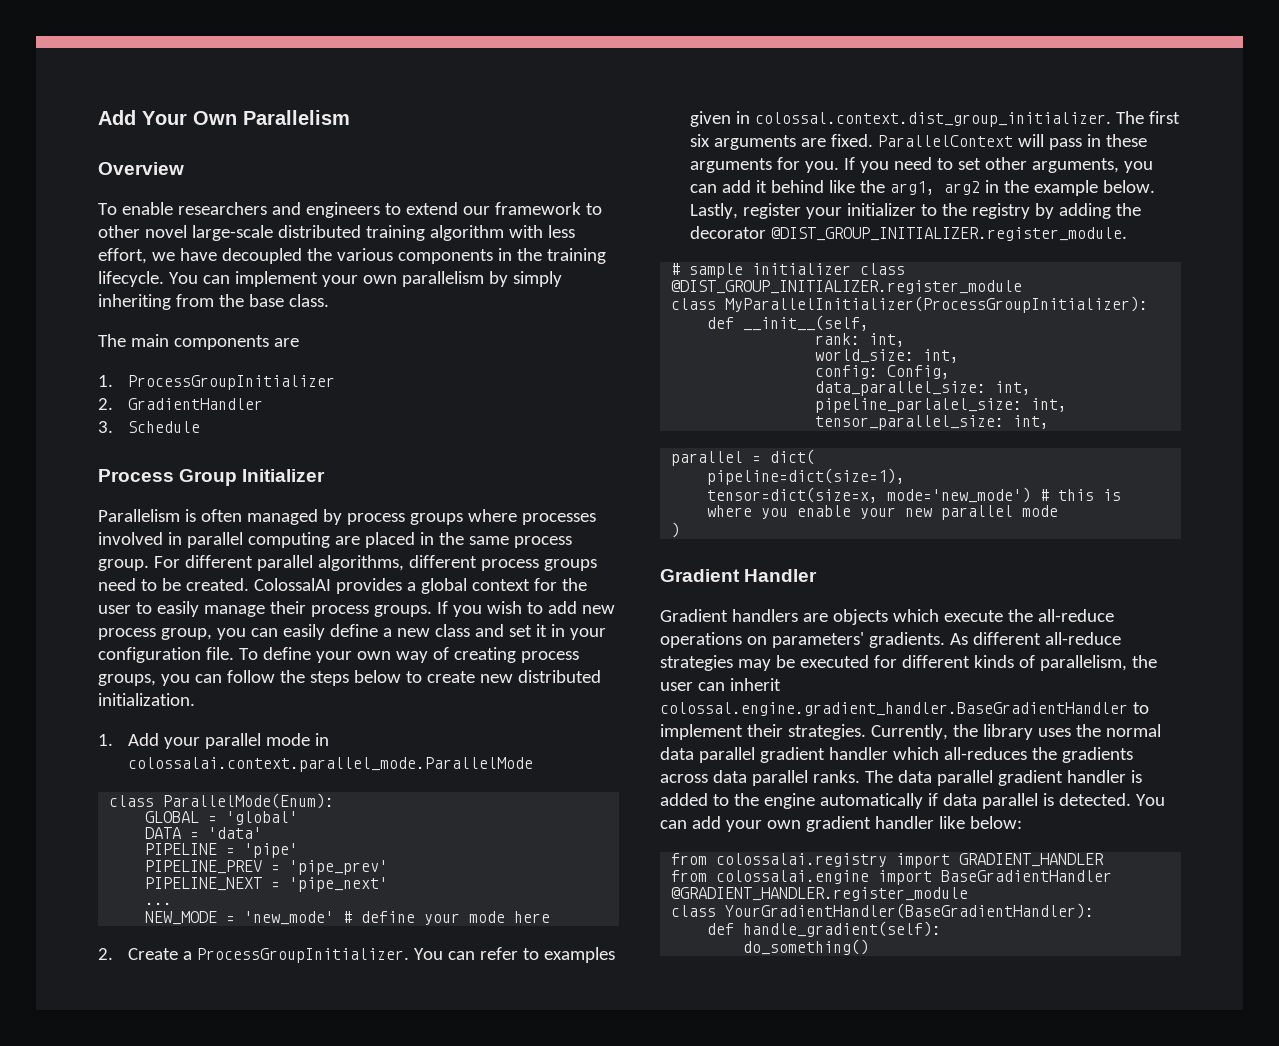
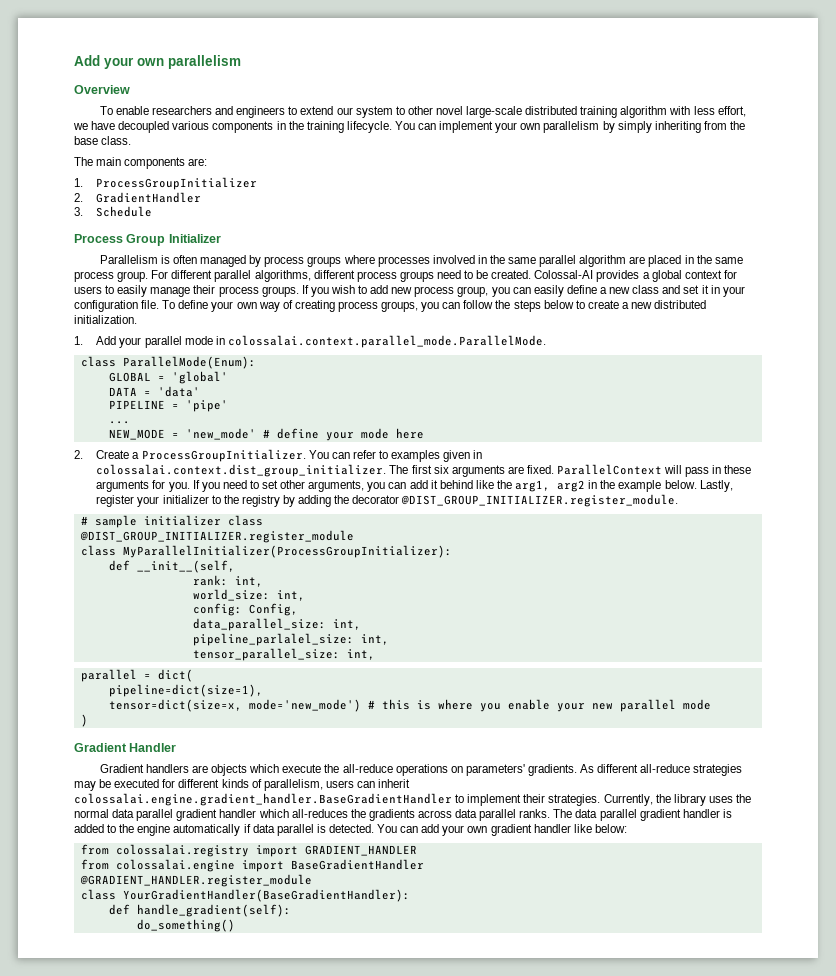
- Add Your Own Parallelism
+ Add your own parallelism
- To enable researchers and engineers to extend our framework to other novel large-scale distributed training algorithm with less effort, we have decoupled the various components in the training lifecycle.
+ To enable researchers and engineers to extend our system to other novel large-scale distributed training algorithm with less effort, we have decoupled various components in the training lifecycle.
- The main components are
+ The main components are:
- Parallelism is often managed by process groups where processes involved in parallel computing are placed in the same process group.
+ Parallelism is often managed by process groups where processes involved in the same parallel algorithm are placed in the same process group.
- ColossalAI provides a global context for the user to easily manage their process groups.
+ Colossal-AI provides a global context for users to easily manage their process groups.
- To define your own way of creating process groups, you can follow the steps below to create new distributed initialization.
+ To define your own way of creating process groups, you can follow the steps below to create a new distributed initialization.
- 1. Add your parallel mode in colossalai.context.parallel_mode.ParallelMode
+ 1. Add your parallel mode in colossalai.context.parallel_mode.ParallelMode.
- PIPELINE_PREV = 'pipe_prev'
- PIPELINE_NEXT = 'pipe_next'
- You can refer to examples given in colossal.context.dist_group_initializer. The first six arguments are fixed.
+ You can refer to examples given in colossalai.context.dist_group_initializer. The first six arguments are fixed.
- As different all-reduce strategies may be executed for different kinds of parallelism, the user can inherit colossal.engine.gradient_handler.BaseGradientHandler to implement their strategies.
+ As different all-reduce strategies may be executed for different kinds of parallelism, users can inherit colossalai.engine.gradient_handler.BaseGradientHandler to implement their strategies.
------------
**Prompt**
Could you reproduce, exactly as written, the lines running from the one with "- You can refer" to the end of the entries above?

**Answer box**
- You can refer to examples given in colossal.context.dist_group_initializer. The first six arguments are fixed.
+ You can refer to examples given in colossalai.context.dist_group_initializer. The first six arguments are fixed.
- As different all-reduce strategies may be executed for different kinds of parallelism, the user can inherit colossal.engine.gradient_handler.BaseGradientHandler to implement their strategies.
+ As different all-reduce strategies may be executed for different kinds of parallelism, users can inherit colossalai.engine.gradient_handler.BaseGradientHandler to implement their strategies.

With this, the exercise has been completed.